→ PROBLEM STATEMENT
Return each line exactly as written. Begin with the first line of the entries and end with the line that has "305-043365-75 | Value: 150.60 -> 156.60".

BEGIN

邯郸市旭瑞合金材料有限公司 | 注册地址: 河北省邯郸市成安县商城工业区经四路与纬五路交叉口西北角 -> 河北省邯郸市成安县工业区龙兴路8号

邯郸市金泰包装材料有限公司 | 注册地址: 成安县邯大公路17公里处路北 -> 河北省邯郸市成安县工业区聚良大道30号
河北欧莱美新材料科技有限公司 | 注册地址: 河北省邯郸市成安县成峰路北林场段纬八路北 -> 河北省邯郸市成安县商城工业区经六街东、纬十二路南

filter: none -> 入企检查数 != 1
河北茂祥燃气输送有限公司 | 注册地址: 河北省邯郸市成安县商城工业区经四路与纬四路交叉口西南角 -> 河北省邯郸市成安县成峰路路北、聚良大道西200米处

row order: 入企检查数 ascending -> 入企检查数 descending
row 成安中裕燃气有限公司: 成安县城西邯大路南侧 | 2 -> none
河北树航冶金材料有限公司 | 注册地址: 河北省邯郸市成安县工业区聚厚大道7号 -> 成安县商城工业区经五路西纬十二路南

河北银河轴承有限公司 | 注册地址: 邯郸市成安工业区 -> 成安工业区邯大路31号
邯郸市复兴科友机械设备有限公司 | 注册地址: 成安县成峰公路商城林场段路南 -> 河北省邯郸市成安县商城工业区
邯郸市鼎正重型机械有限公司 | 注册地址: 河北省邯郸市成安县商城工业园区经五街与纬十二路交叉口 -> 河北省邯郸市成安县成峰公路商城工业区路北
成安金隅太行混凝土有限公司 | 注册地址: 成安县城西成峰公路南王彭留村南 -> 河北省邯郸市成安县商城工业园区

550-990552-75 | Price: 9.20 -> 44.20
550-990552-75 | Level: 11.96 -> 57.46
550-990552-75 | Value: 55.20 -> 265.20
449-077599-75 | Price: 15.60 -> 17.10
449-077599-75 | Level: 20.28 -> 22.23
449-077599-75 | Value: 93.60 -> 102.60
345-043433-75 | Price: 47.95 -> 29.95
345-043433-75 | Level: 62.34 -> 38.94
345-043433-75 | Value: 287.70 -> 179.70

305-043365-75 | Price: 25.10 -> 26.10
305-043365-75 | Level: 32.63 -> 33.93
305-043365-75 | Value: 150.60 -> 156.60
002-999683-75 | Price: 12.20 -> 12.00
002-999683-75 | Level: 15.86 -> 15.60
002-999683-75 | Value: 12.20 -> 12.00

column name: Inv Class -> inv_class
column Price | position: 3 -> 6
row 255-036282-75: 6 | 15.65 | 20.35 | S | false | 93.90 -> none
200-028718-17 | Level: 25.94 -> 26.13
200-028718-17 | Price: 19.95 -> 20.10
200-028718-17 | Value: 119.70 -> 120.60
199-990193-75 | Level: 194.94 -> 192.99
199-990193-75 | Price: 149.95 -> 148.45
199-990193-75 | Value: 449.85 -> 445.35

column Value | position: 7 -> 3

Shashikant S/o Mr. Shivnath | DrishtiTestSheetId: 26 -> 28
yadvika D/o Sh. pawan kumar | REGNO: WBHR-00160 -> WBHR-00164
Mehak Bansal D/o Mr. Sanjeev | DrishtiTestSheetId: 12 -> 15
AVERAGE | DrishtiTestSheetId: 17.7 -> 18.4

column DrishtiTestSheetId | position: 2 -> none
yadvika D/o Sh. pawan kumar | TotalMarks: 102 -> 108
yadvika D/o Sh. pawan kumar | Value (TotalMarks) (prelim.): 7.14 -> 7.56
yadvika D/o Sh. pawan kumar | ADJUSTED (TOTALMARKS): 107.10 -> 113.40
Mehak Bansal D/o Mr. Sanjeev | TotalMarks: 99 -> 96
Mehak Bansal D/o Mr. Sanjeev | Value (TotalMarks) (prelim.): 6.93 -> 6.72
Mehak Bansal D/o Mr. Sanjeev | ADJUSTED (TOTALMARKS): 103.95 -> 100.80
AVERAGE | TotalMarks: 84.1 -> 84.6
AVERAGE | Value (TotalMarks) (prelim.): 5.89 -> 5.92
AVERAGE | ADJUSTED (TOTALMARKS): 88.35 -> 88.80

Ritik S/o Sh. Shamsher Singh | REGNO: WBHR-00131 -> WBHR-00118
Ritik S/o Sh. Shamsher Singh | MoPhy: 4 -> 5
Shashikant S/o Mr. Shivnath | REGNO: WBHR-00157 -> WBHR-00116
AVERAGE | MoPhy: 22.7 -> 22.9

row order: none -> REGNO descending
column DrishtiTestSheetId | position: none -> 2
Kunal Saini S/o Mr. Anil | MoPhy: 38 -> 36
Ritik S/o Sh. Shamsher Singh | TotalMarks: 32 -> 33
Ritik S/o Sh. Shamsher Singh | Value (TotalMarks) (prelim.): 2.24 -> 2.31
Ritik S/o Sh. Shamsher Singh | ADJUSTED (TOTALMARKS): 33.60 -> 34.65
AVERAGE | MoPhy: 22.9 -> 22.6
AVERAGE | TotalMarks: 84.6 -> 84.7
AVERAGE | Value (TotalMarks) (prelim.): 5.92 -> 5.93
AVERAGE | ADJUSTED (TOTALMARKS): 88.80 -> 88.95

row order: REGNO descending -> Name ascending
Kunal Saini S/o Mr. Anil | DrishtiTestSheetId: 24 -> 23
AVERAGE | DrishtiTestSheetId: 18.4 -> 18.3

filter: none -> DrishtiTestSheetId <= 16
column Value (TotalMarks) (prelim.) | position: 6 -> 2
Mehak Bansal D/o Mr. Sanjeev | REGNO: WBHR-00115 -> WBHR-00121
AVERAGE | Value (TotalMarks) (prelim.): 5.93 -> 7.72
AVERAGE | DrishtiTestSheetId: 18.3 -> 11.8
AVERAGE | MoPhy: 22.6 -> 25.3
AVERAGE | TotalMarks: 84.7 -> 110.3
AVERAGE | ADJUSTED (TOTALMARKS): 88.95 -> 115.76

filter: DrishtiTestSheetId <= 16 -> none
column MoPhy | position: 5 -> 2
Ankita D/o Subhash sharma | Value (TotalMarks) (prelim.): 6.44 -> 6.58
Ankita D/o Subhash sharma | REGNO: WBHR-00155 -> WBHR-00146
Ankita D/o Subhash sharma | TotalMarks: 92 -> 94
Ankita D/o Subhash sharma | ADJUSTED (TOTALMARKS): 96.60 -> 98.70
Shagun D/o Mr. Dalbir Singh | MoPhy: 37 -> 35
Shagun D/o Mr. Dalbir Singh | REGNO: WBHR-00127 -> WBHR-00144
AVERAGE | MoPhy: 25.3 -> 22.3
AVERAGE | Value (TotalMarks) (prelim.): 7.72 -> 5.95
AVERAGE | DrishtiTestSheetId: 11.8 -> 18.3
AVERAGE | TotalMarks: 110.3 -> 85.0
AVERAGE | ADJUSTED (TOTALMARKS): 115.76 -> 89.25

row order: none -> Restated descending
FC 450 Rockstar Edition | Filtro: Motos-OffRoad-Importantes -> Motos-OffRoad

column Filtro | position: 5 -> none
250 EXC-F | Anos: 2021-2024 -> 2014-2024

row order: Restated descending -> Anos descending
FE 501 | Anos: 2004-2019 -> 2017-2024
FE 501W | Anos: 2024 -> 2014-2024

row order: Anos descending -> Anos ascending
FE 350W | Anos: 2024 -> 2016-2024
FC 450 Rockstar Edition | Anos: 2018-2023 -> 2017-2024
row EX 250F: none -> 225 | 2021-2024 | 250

END

→ ANSWER SPACE
邯郸市旭瑞合金材料有限公司 | 注册地址: 河北省邯郸市成安县商城工业区经四路与纬五路交叉口西北角 -> 河北省邯郸市成安县工业区龙兴路8号

邯郸市金泰包装材料有限公司 | 注册地址: 成安县邯大公路17公里处路北 -> 河北省邯郸市成安县工业区聚良大道30号
河北欧莱美新材料科技有限公司 | 注册地址: 河北省邯郸市成安县成峰路北林场段纬八路北 -> 河北省邯郸市成安县商城工业区经六街东、纬十二路南

filter: none -> 入企检查数 != 1
河北茂祥燃气输送有限公司 | 注册地址: 河北省邯郸市成安县商城工业区经四路与纬四路交叉口西南角 -> 河北省邯郸市成安县成峰路路北、聚良大道西200米处

row order: 入企检查数 ascending -> 入企检查数 descending
row 成安中裕燃气有限公司: 成安县城西邯大路南侧 | 2 -> none
河北树航冶金材料有限公司 | 注册地址: 河北省邯郸市成安县工业区聚厚大道7号 -> 成安县商城工业区经五路西纬十二路南

河北银河轴承有限公司 | 注册地址: 邯郸市成安工业区 -> 成安工业区邯大路31号
邯郸市复兴科友机械设备有限公司 | 注册地址: 成安县成峰公路商城林场段路南 -> 河北省邯郸市成安县商城工业区
邯郸市鼎正重型机械有限公司 | 注册地址: 河北省邯郸市成安县商城工业园区经五街与纬十二路交叉口 -> 河北省邯郸市成安县成峰公路商城工业区路北
成安金隅太行混凝土有限公司 | 注册地址: 成安县城西成峰公路南王彭留村南 -> 河北省邯郸市成安县商城工业园区

550-990552-75 | Price: 9.20 -> 44.20
550-990552-75 | Level: 11.96 -> 57.46
550-990552-75 | Value: 55.20 -> 265.20
449-077599-75 | Price: 15.60 -> 17.10
449-077599-75 | Level: 20.28 -> 22.23
449-077599-75 | Value: 93.60 -> 102.60
345-043433-75 | Price: 47.95 -> 29.95
345-043433-75 | Level: 62.34 -> 38.94
345-043433-75 | Value: 287.70 -> 179.70

305-043365-75 | Price: 25.10 -> 26.10
305-043365-75 | Level: 32.63 -> 33.93
305-043365-75 | Value: 150.60 -> 156.60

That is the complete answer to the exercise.